The Ottawa Sun‘s Don Brennan writes about Jason Spezza (link), with Paul MacLean saying “Jason has been a very consistent player for us. He’s really working hard at being a complete player, and I think it has shown in all the games. His shift lengths are always at a good number, he’s shooting the puck a bit more than maybe in the past … he’s been taking a leadership role in the face off responsibilities … I’ve been very pleased with how Jason has played.”

-In the same article Brennan talks about the scoreboard in the arena which stopped working during the game–this is the second time this season that’s happened.  If my memory serves, the scoreboard is meant to be replaced sometime this year.

The Ottawa Citizen‘s Ken Warren writes about last night’s game (link) and includes a good quote from Milan Michalek: “We stayed patient right to the end. Hopefully that gives us confidence, to  win like that. It was a great feeling. Everybody was jumping around, on the  bench and in the room.”
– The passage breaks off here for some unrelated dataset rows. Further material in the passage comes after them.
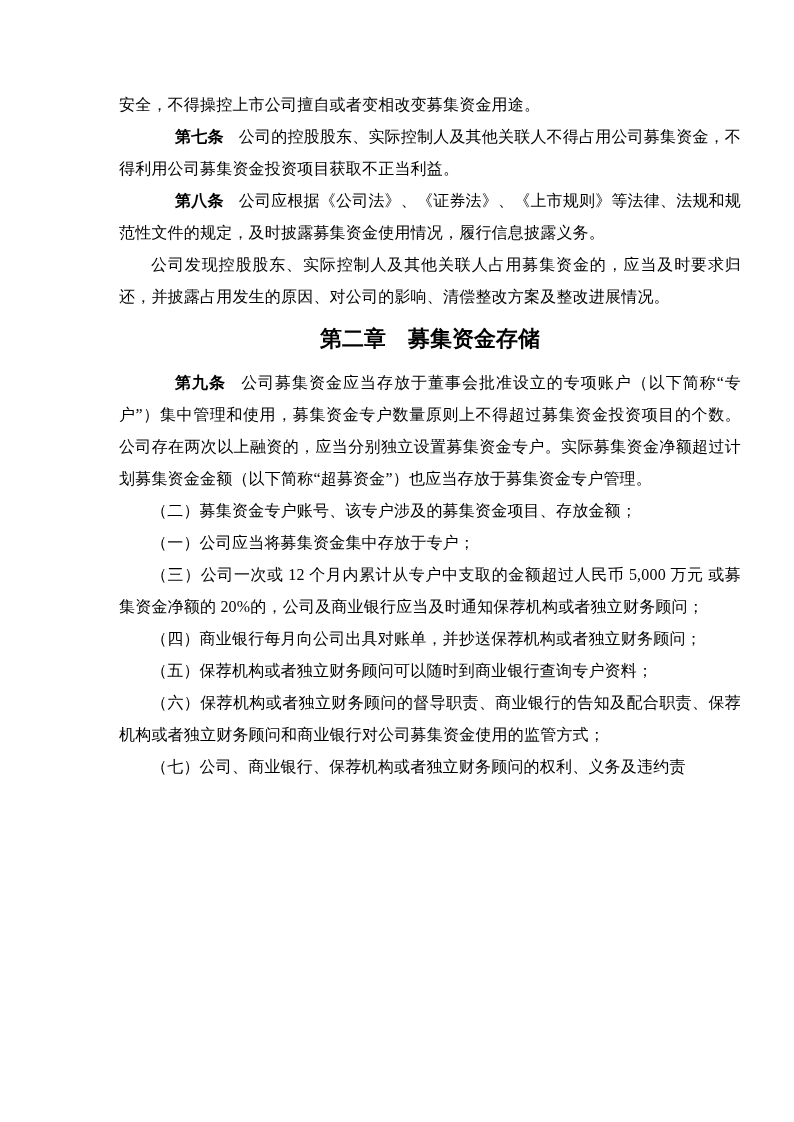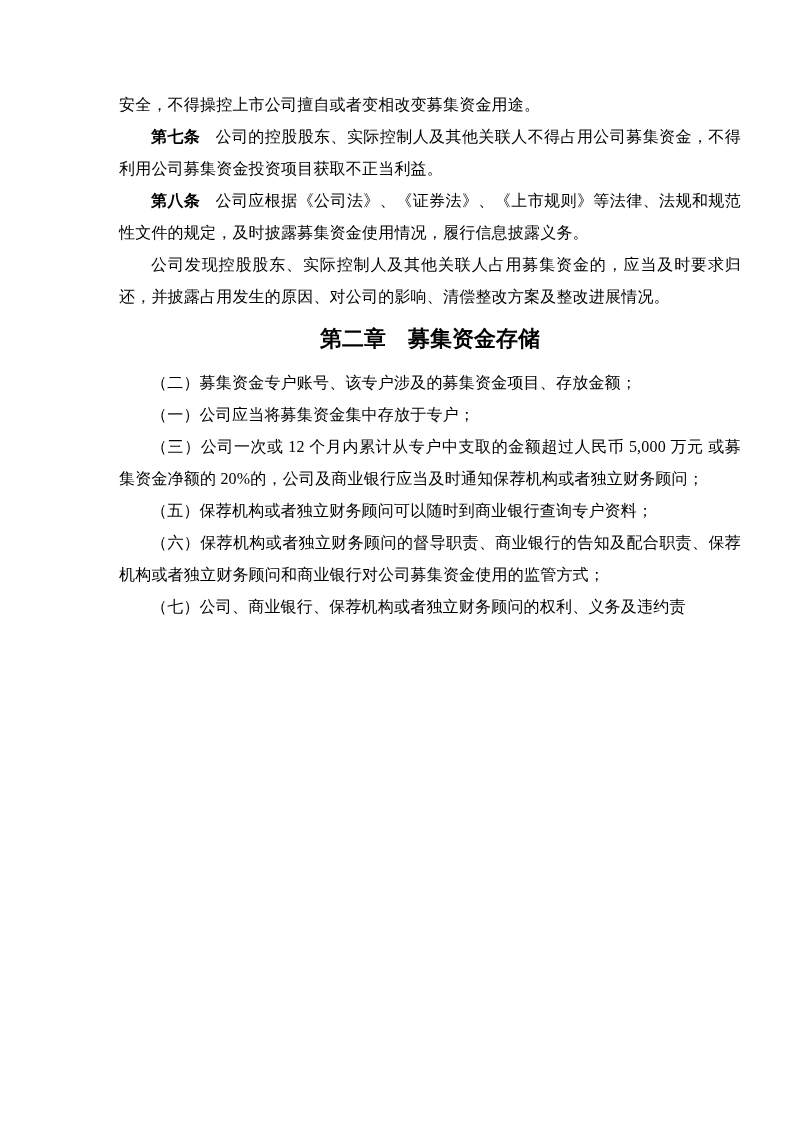--- a/index.html
+++ b/index.html
@@ -31,6 +31,7 @@
   }
   .label {
     font-weight: bold;
+    margin-left: 24px;
   }
   .label:not(:empty) {
     margin-right: 0.95em;

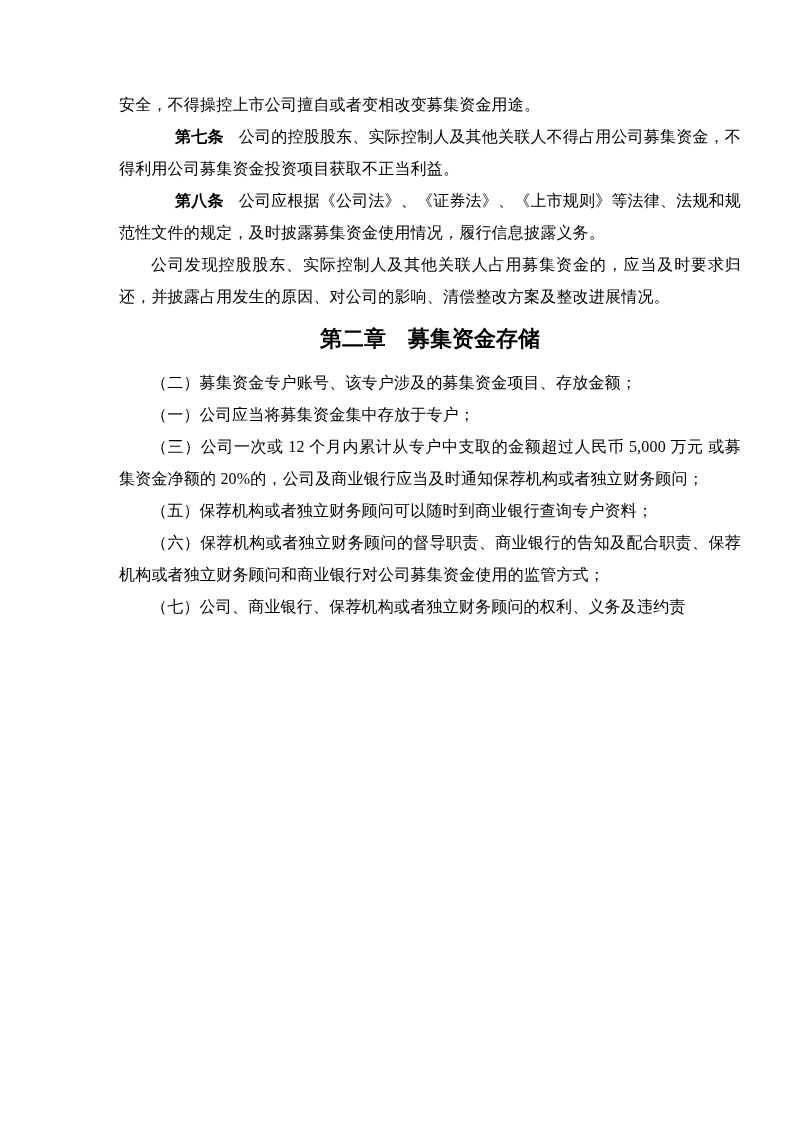--- a/index.html
+++ b/index.html
@@ -60,6 +60,7 @@
 
   <p class="heading">第二章　募集资金存储</p>
 
+  <p class="para"><b class="label">第九条</b><span>公司募集资金应当存放于董事会批准设立的专项账户（以下简称“专户”）集中管理和使用，募集资金专户数量原则上不得超过募集资金投资项目的个数。公司存在两次以上融资的，应当分别独立设置募集资金专户。实际募集资金净额超过计划募集资金金额（以下简称“超募资金”）也应当存放于募集资金专户管理。</span></p>
 
 
   <p class="para"><span>（二）募集资金专户账号、该专户涉及的募集资金项目、存放金额；</span></p>

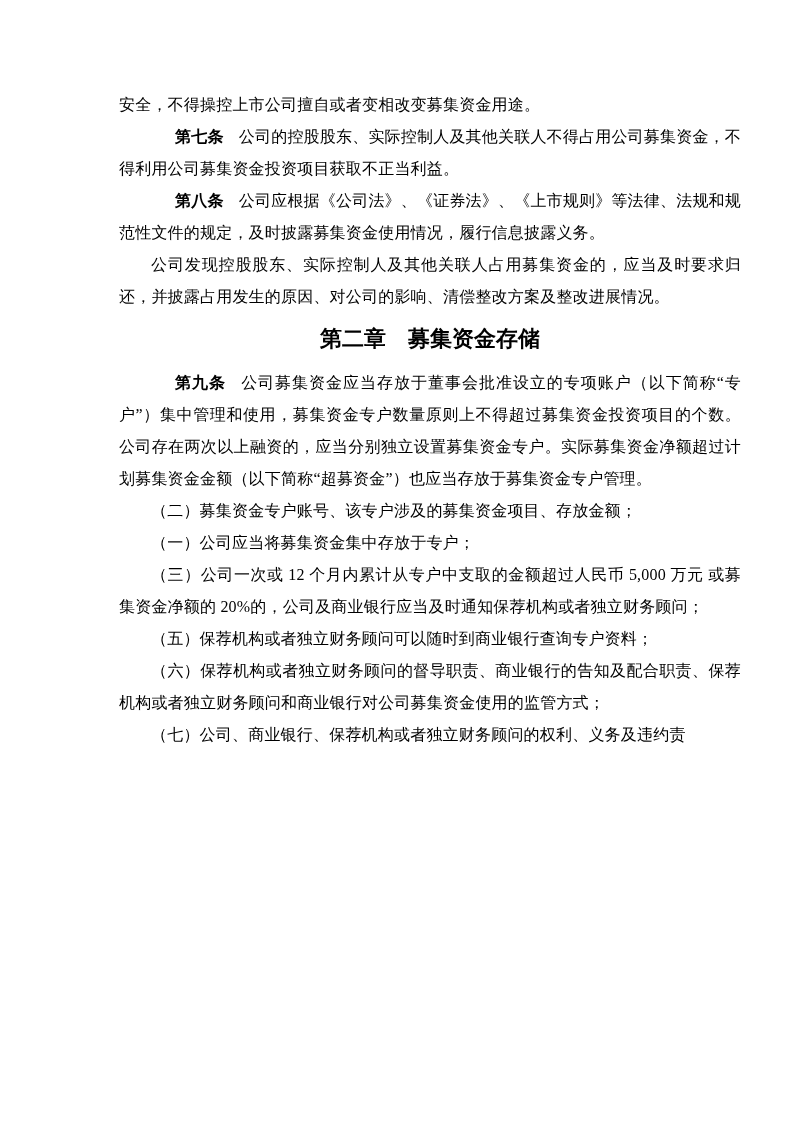--- a/index.html
+++ b/index.html
@@ -69,6 +69,7 @@
 
   <p class="para"><span>（三）公司一次或 12 个月内累计从专户中支取的金额超过人民币 5,000 万元 或募集资金净额的 20%的，公司及商业银行应当及时通知保荐机构或者独立财务顾问；</span></p>
 
+  <p class="para"><span>（四）商业银行每月向公司出具对账单，并抄送保荐机构或者独立财务顾问；</span></p>
 
   <p class="para"><span>（五）保荐机构或者独立财务顾问可以随时到商业银行查询专户资料；</span></p>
-Joy Lindsay’s Binghamton post-game notes (link) include the following from Kurt Kleinendorst: “I was impressed. I mean, it was night and day — completely night and day. Last night, I could’ve counted on one finger the guys that played up to their potential. Tonight, we didn’t have a passenger. It was a fun game to be a part of, because when we play honest, we’re fine. But if we don’t, we’re not. But I give the guys a lot of credit, because they took it upon themselves and responded.” And “For me, it was no different with Robin than anybody else. It was a bounce-back game, and he bounced back. Right on down the roster, same thing about everybody, with the exception of my one finger. But everybody bounced back. It was good to see. Everybody just showed that they care. The nice thing was they did bounce back, they did compete, they battled hard, they stuck up for one another, and we got the result that we deserved. It was a really good learning experience that can hopefully be a stepping stone to everybody understanding there can be no nights off.”  Kleinendorst said Andre Petersson was the best forward on the team, “He was probably our best forward. Everybody played so well, but I saw so many good things tonight in his game. It wasn’t just his compete level — because the way he played was much more determined — but he even started to do some of the things that new to him. The North American game is a little different than what he’s used to on the big sheets, but I just felt like his whole game was the best I’ve seen him play. And isn’t it amazing how it ended up being the best production he’s had for us? Just goes to show you that when you play the right way, you get rewarded, as an individual, and as a team. I’m very happy for him; he needed that, as well.”